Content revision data
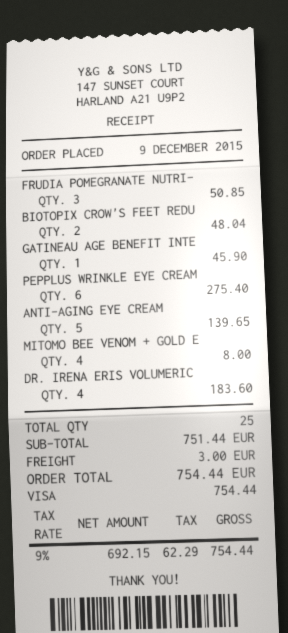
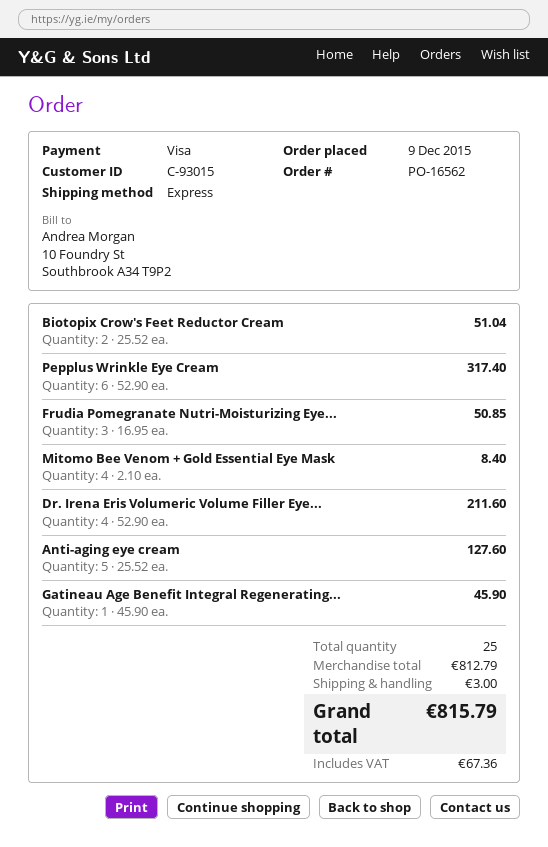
BIOTOPIX CROW'S FEET REDU: 2 for 48.04 -> 2 for 51.04
PEPPLUS WRINKLE EYE CREAM: 6 for 275.40 -> 6 for 317.40
ANTI-AGING EYE CREAM: 5 for 139.65 -> 5 for 127.60
MITOMO BEE VENOM + GOLD E: 4 for 8.00 -> 4 for 8.40
DR. IRENA ERIS VOLUMERIC: 4 for 183.60 -> 4 for 211.60
subtotal: 751.44 -> 812.79
tax: 62.29 -> 67.36
total: 754.44 -> 815.79

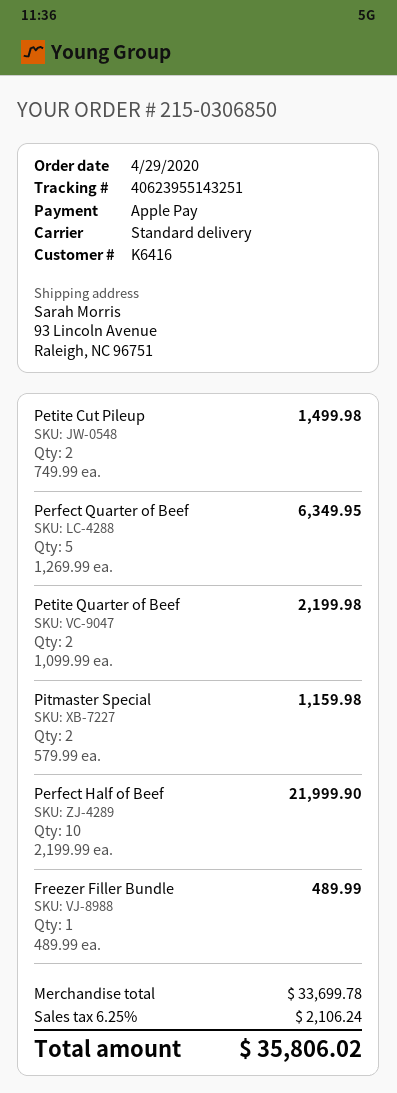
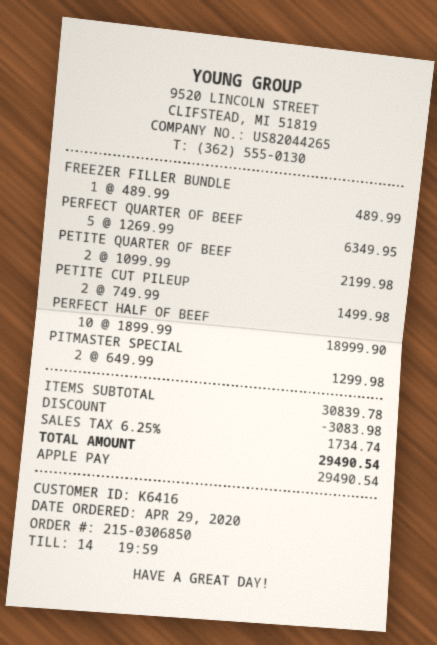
Pitmaster Special: 2 x 579.99 = 1159.98 -> 2 x 649.99 = 1299.98
Perfect Half of Beef: 10 x 2199.99 = 21999.90 -> 10 x 1899.99 = 18999.90
subtotal: 33699.78 -> 30839.78
discount: none -> 3083.98
tax: 6.25% = 2106.24 -> 6.25% = 1734.74
total: 35806.02 -> 29490.54

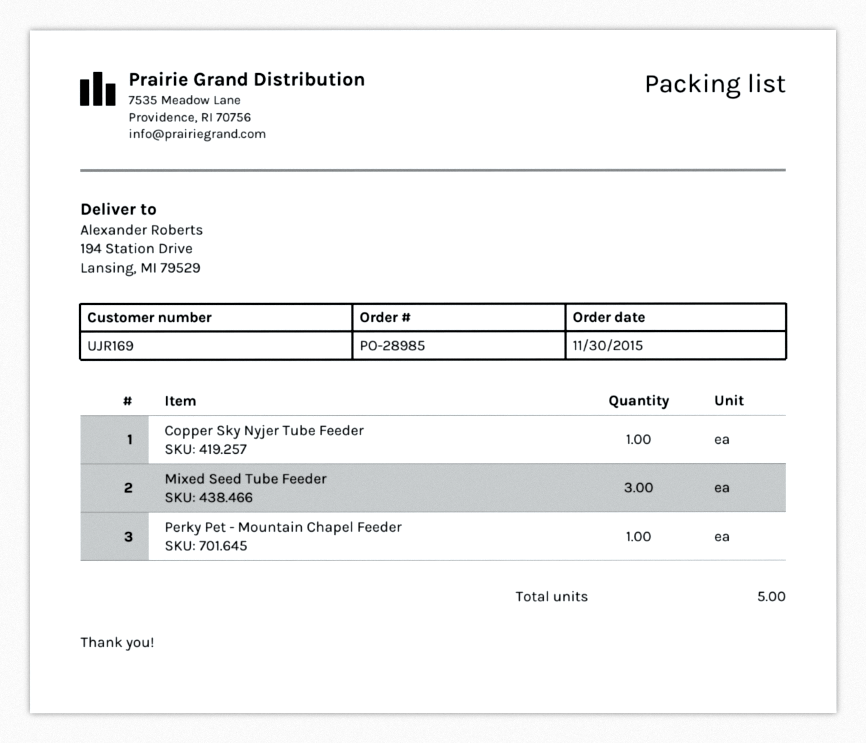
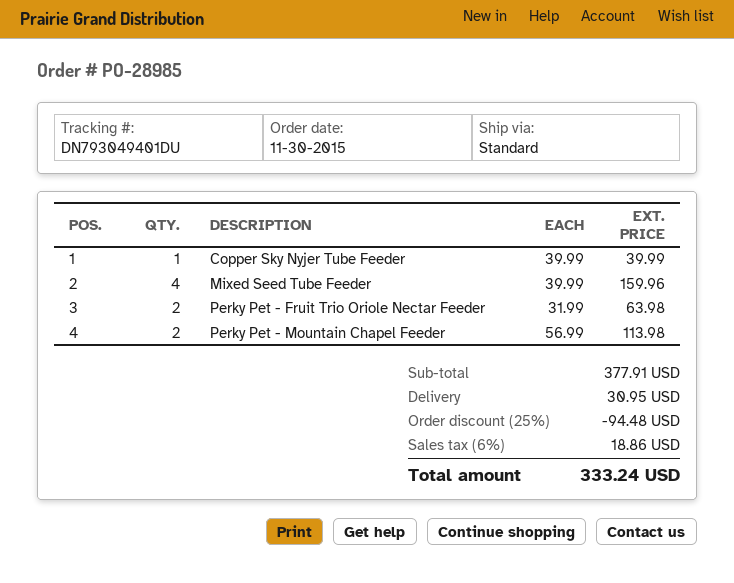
Mixed Seed Tube Feeder: 3 -> 4
Perky Pet - Mountain Chapel Feeder: 1 -> 2
Perky Pet - Fruit Trio Oriole Nectar Feeder: none -> 2

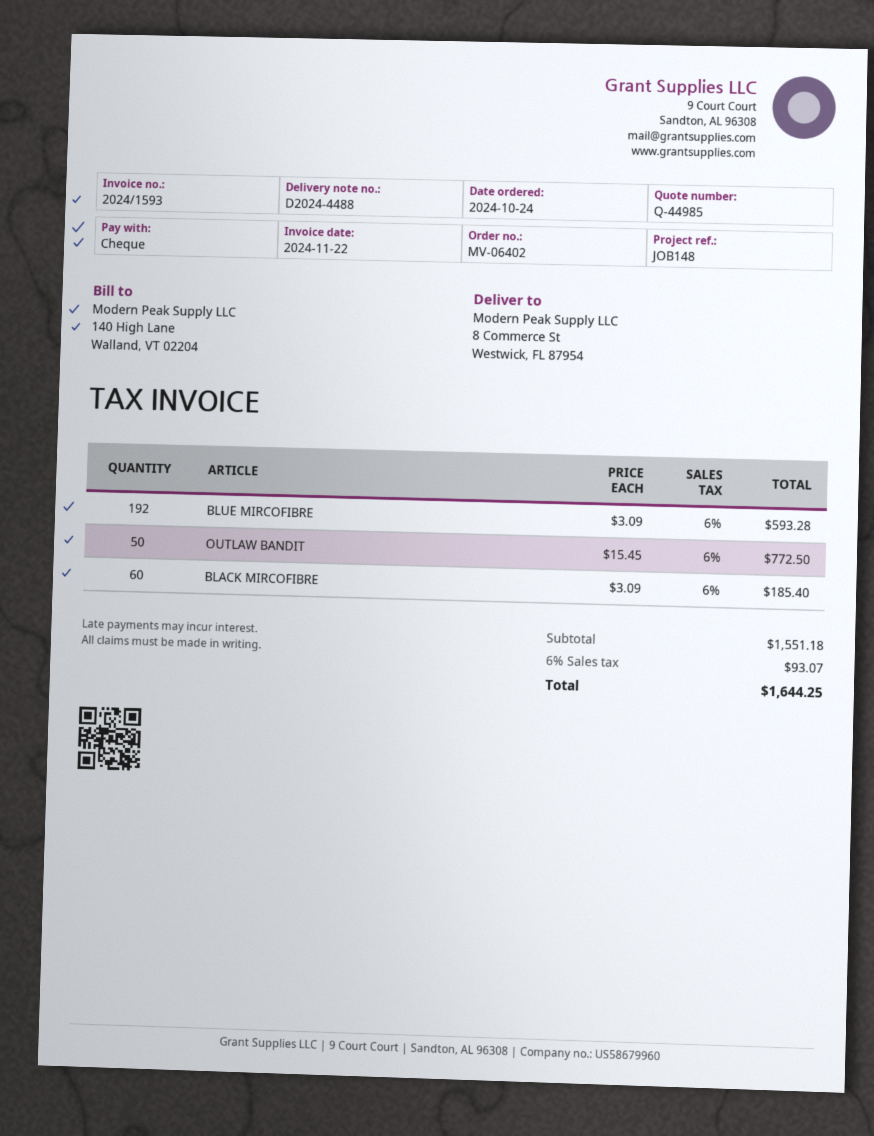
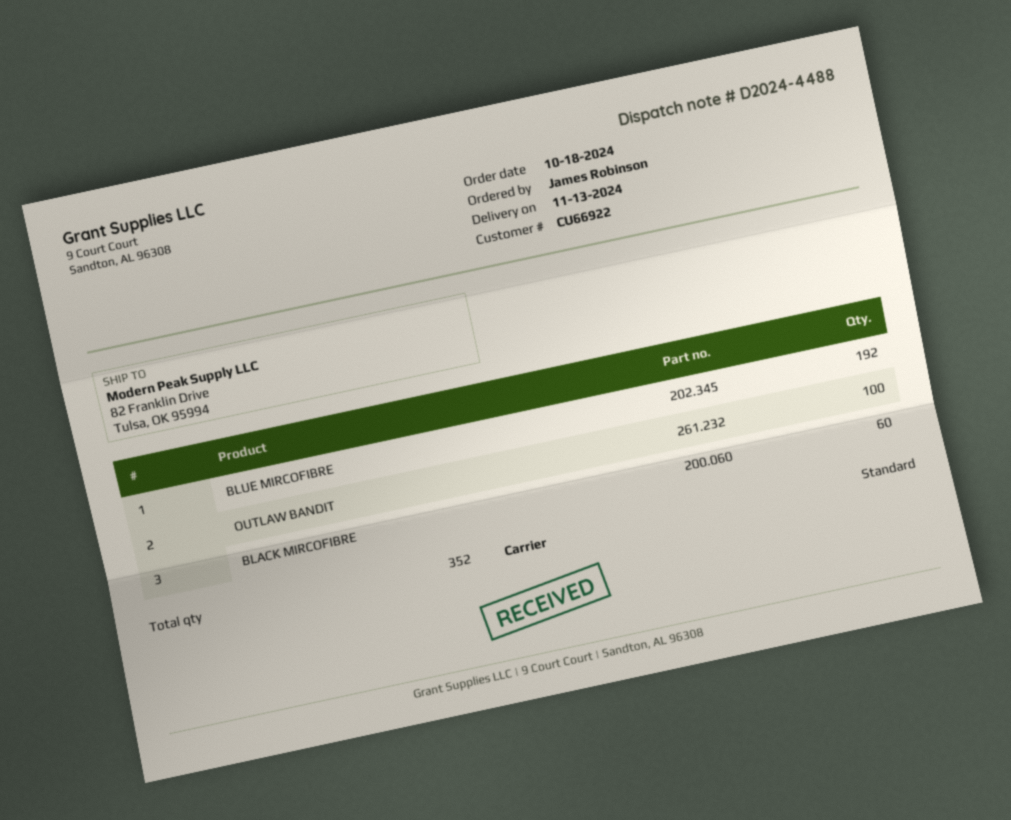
order date: 2024-10-24 -> 2024-10-18
ship to: 8 Commerce St, Westwick, FL 87954 -> 82 Franklin Drive, Tulsa, OK 95994
OUTLAW BANDIT: 50 -> 100

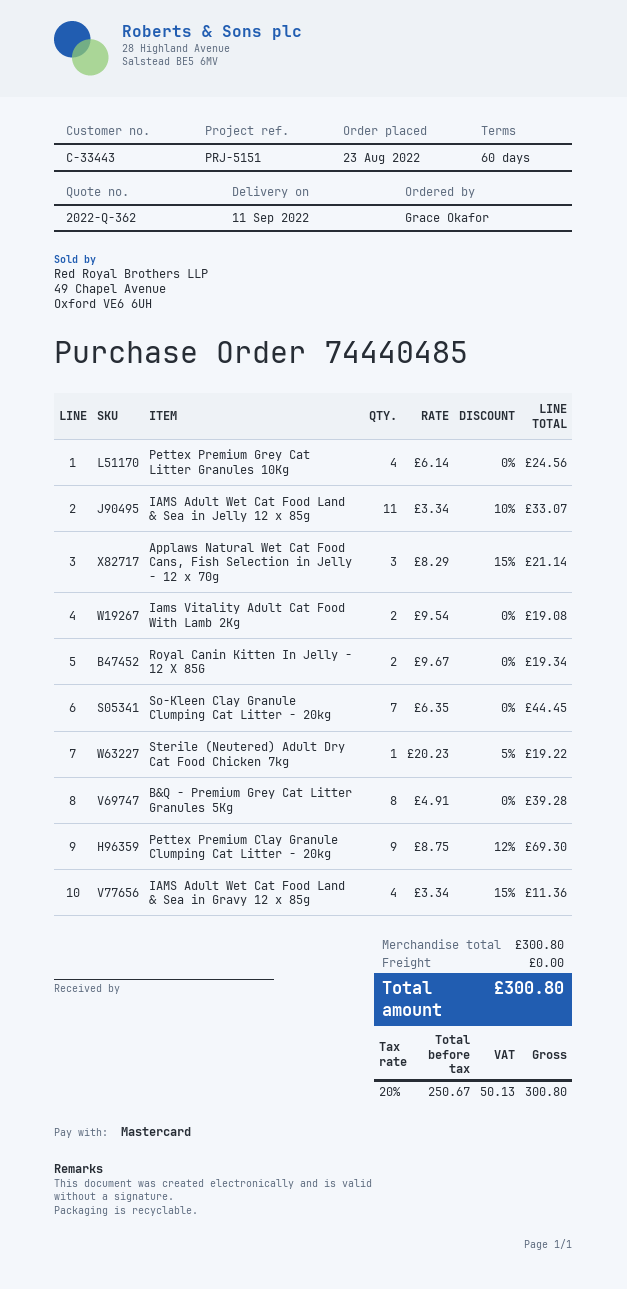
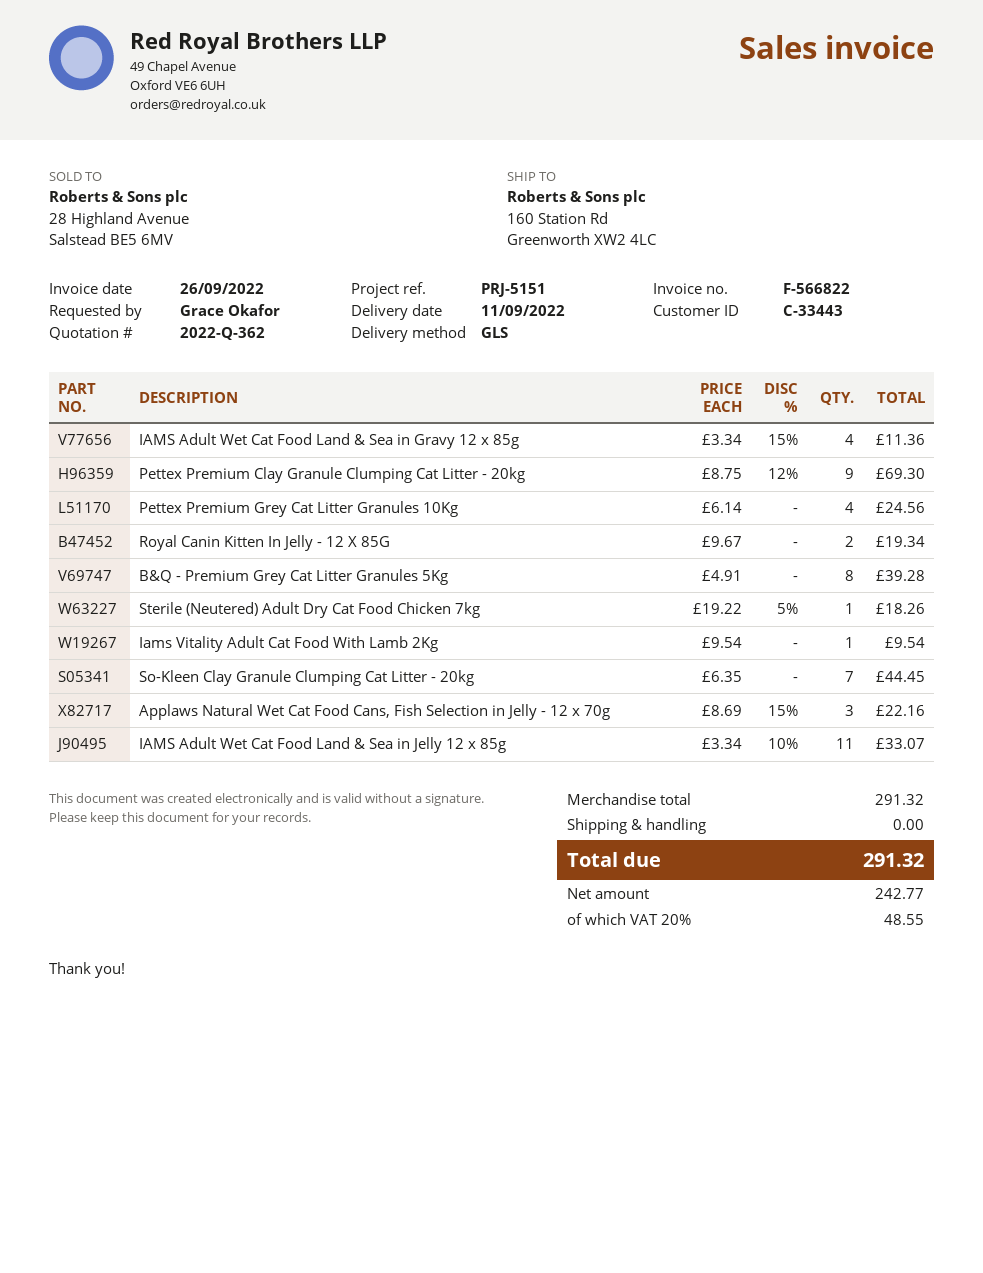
Applaws Natural Wet Cat Food Cans, Fish Selection in Jelly - 12 x 70g: 3 x 8.29 - 15% = 21.14 -> 3 x 8.69 - 15% = 22.16
Iams Vitality Adult Cat Food With Lamb 2Kg: 2 x 9.54 = 19.08 -> 1 x 9.54 = 9.54
Sterile (Neutered) Adult Dry Cat Food Chicken 7kg: 1 x 20.23 - 5% = 19.22 -> 1 x 19.22 - 5% = 18.26
subtotal: 300.80 -> 291.32
net: 250.67 -> 242.77
tax: 20% = 50.13 -> 20% = 48.55
total: 300.80 -> 291.32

WHAT YOU HAVE TO DO
Search the entries above for "none". Return every line that has it.

PROBLEM SOLUTION
discount: none -> 3083.98
Perky Pet - Fruit Trio Oriole Nectar Feeder: none -> 2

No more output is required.